School of Computer Science, Northwestern Polytechnical University, Xi'an 710129, Shaanxi, China.
Key Laboratory of Big Data Storage and Management, MIIT, Ministry of Industry and Information Technology, Xi'an 710129, Shaanxi, China.
Brief Funct Genomics. 2024 Mar 20;23(2):118-127. doi: 10.1093/bfgp/elac056.

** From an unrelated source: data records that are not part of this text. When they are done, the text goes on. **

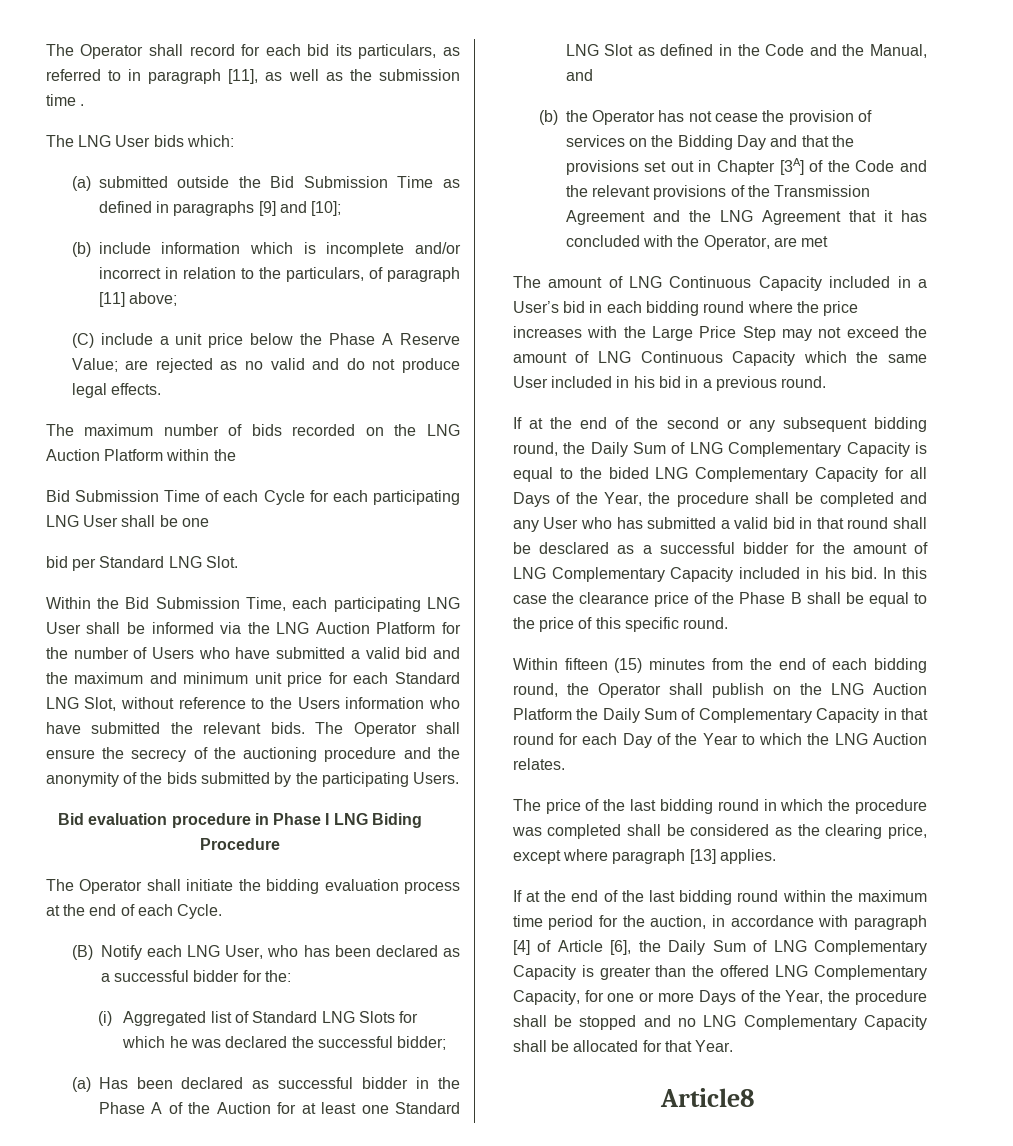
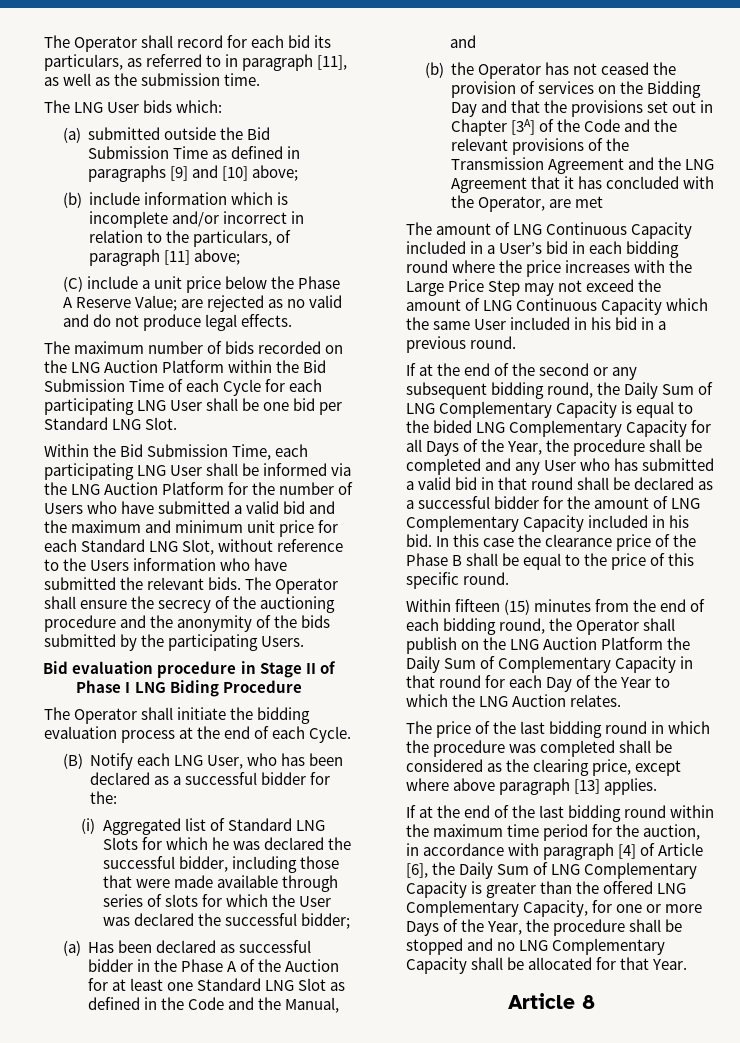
- The Operator shall record for each bid its particulars, as referred to in paragraph [11], as well as the submission time .
+ The Operator shall record for each bid its particulars, as referred to in paragraph [11], as well as the submission time.
- (a) submitted outside the Bid Submission Time as defined in paragraphs [9] and [10];
+ (a) submitted outside the Bid Submission Time as defined in paragraphs [9] and [10] above;
- The maximum number of bids recorded on the LNG Auction Platform within the
- Bid Submission Time of each Cycle for each participating LNG User shall be one
- bid per Standard LNG Slot.
+ The maximum number of bids recorded on the LNG Auction Platform within the Bid Submission Time of each Cycle for each participating LNG User shall be one bid per Standard LNG Slot.
- Bid evaluation procedure in Phase I LNG Biding Procedure
+ Bid evaluation procedure in Stage II of Phase I LNG Biding Procedure
- (i) Aggregated list of Standard LNG Slots for which he was declared the successful bidder;
+ (i) Aggregated list of Standard LNG Slots for which he was declared the successful bidder, including those that were made available through series of slots for which the User was declared the successful bidder;
- (b) the Operator has not cease the provision of services on the Bidding Day and that the provisions set out in Chapter [3A] of the Code and the relevant provisions of the Transmission Agreement and the LNG Agreement that it has concluded with the Operator, are met
+ (b) the Operator has not ceased the provision of services on the Bidding Day and that the provisions set out in Chapter [3A] of the Code and the relevant provisions of the Transmission Agreement and the LNG Agreement that it has concluded with the Operator, are met
- If at the end of the second or any subsequent bidding round, the Daily Sum of LNG Complementary Capacity is equal to the bided LNG Complementary Capacity for all Days of the Year, the procedure shall be completed and any User who has submitted a valid bid in that round shall be desclared as a successful bidder for the amount of LNG Complementary Capacity included in his bid.
+ If at the end of the second or any subsequent bidding round, the Daily Sum of LNG Complementary Capacity is equal to the bided LNG Complementary Capacity for all Days of the Year, the procedure shall be completed and any User who has submitted a valid bid in that round shall be declared as a successful bidder for the amount of LNG Complementary Capacity included in his bid.
- The price of the last bidding round in which the procedure was completed shall be considered as the clearing price, except where paragraph [13] applies.
+ The price of the last bidding round in which the procedure was completed shall be considered as the clearing price, except where above paragraph [13] applies.
- Article8
+ Article 8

Analysis of cell-cell communication (CCC) in the tumor micro-environment helps decipher the underlying mechanism of cancer progression and drug tolerance. Currently, single-cell RNA-Seq data are available on a large scale, providing an unprecedented opportunity to predict cellular communications. There have been many achievements and applications in inferring cell-cell communication based on the known interactions between molecules, such as ligands, receptors and extracellular matrix. However, the prior information is not quite adequate and only involves a fraction of cellular communications, producing many false-positive or false-negative results. To this end, we propose an improved hierarchical variational autoencoder (HiVAE) based model to fully use single-cell RNA-seq data for automatically estimating CCC. Specifically, the HiVAE model is used to learn the potential representation of cells on known ligand-receptor genes and all genes in single-cell RNA-seq data, respectively, which are then utilized for cascade integration. Subsequently, transfer entropy is employed to measure the transmission of information flow between two cells based on the learned representations, which are regarded as directed communication relationships. Experiments are conducted on single-cell RNA-seq data of the human skin disease dataset and the melanoma dataset, respectively. Results show that the HiVAE model is effective in learning cell representations, and transfer entropy could be used to estimate the communication scores between cell types.
分析肿瘤微环境中的细胞间通讯(CCC)有助于破译癌症进展和药物耐受的潜在机制。目前,大规模提供了单细胞 RNA-Seq 数据,为预测细胞通讯提供了前所未有的机会。基于分子(如配体、受体和细胞外基质)之间已知的相互作用来推断细胞间通讯已经取得了许多成就和应用。然而,先验信息并不十分充分,并且仅涉及细胞通讯的一部分,从而产生了许多假阳性或假阴性结果。为此,我们提出了一种改进的基于层次变分自动编码器(HiVAE)的模型,以充分利用单细胞 RNA-seq 数据自动估计 CCC。具体来说,HiVAE 模型用于分别学习已知配体-受体基因和单细胞 RNA-seq 数据中所有基因上细胞的潜在表示,然后用于级联集成。随后,基于学习到的表示使用转移熵来测量两个细胞之间信息流的传递,这些表示被视为有向通信关系。在人类皮肤病数据集和黑色素瘤数据集的单细胞 RNA-seq 数据上进行了实验。结果表明,HiVAE 模型在学习细胞表示方面是有效的,并且可以使用转移熵来估计细胞类型之间的通信得分。